-- RECORDS --
Segment Open
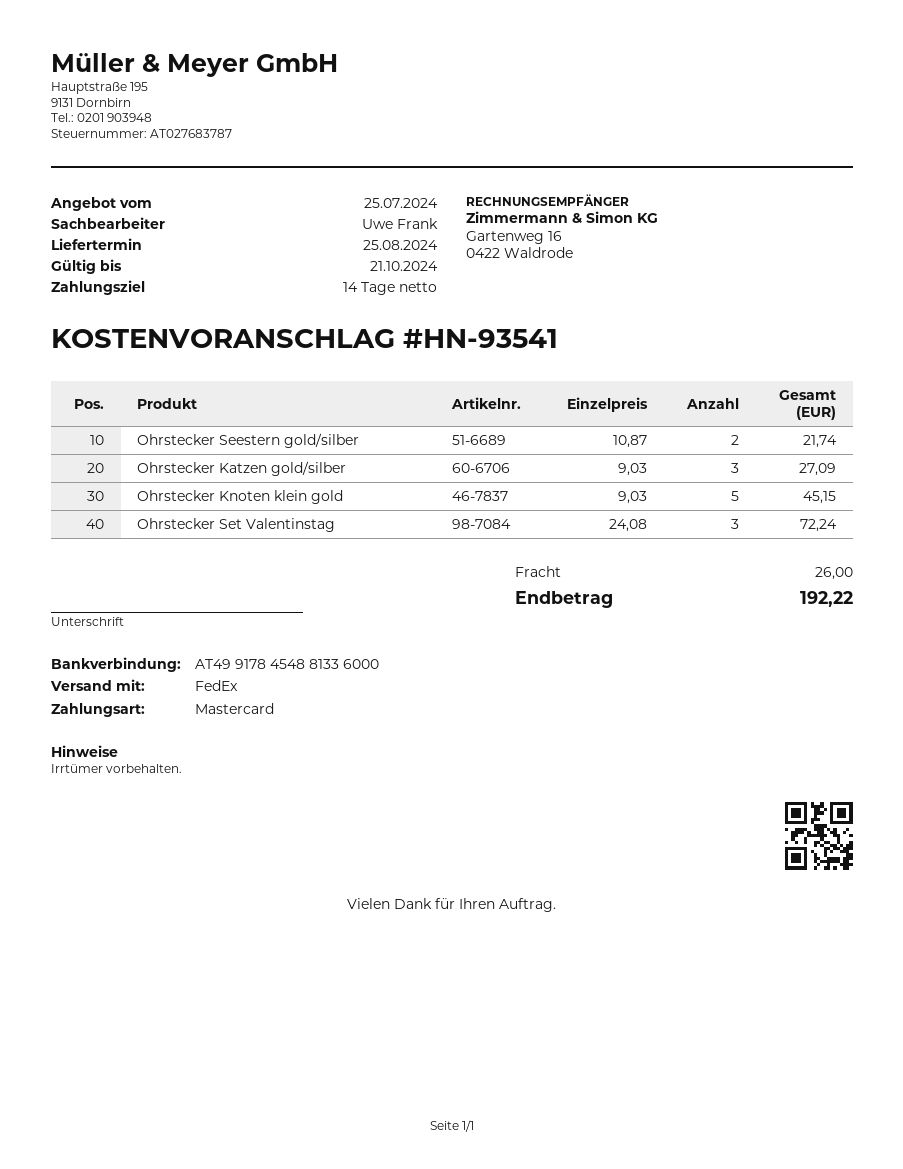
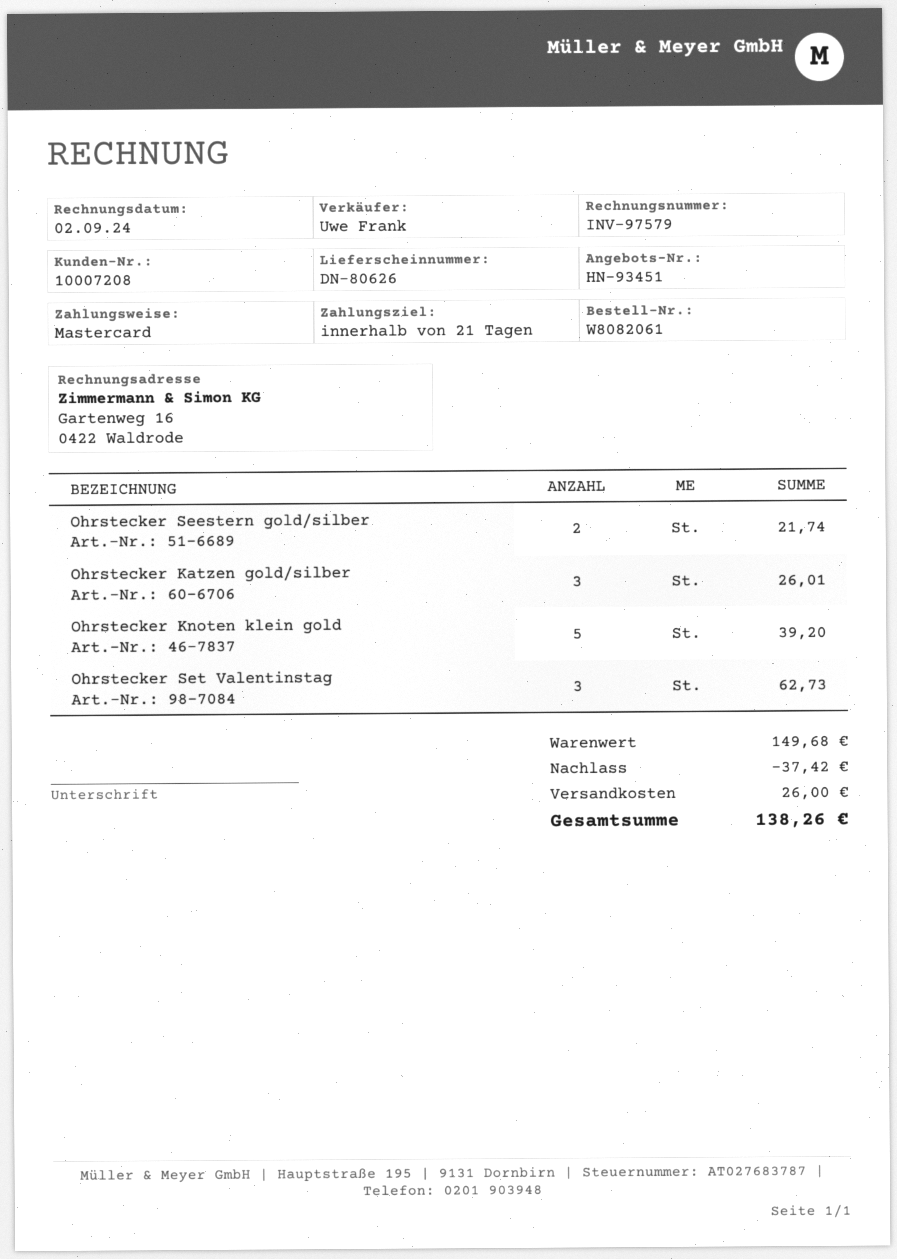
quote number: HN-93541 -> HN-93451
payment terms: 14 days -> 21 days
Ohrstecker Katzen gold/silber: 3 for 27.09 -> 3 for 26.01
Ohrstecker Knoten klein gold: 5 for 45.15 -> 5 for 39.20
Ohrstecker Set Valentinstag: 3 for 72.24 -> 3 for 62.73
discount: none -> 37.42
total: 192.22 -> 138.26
Segment Closed
-- WHAT NEEDS TO BE DONE --
An exact reprint of every record is required, with the pictures omitted.

-- SOLUTION --
quote number: HN-93541 -> HN-93451
payment terms: 14 days -> 21 days
Ohrstecker Katzen gold/silber: 3 for 27.09 -> 3 for 26.01
Ohrstecker Knoten klein gold: 5 for 45.15 -> 5 for 39.20
Ohrstecker Set Valentinstag: 3 for 72.24 -> 3 for 62.73
discount: none -> 37.42
total: 192.22 -> 138.26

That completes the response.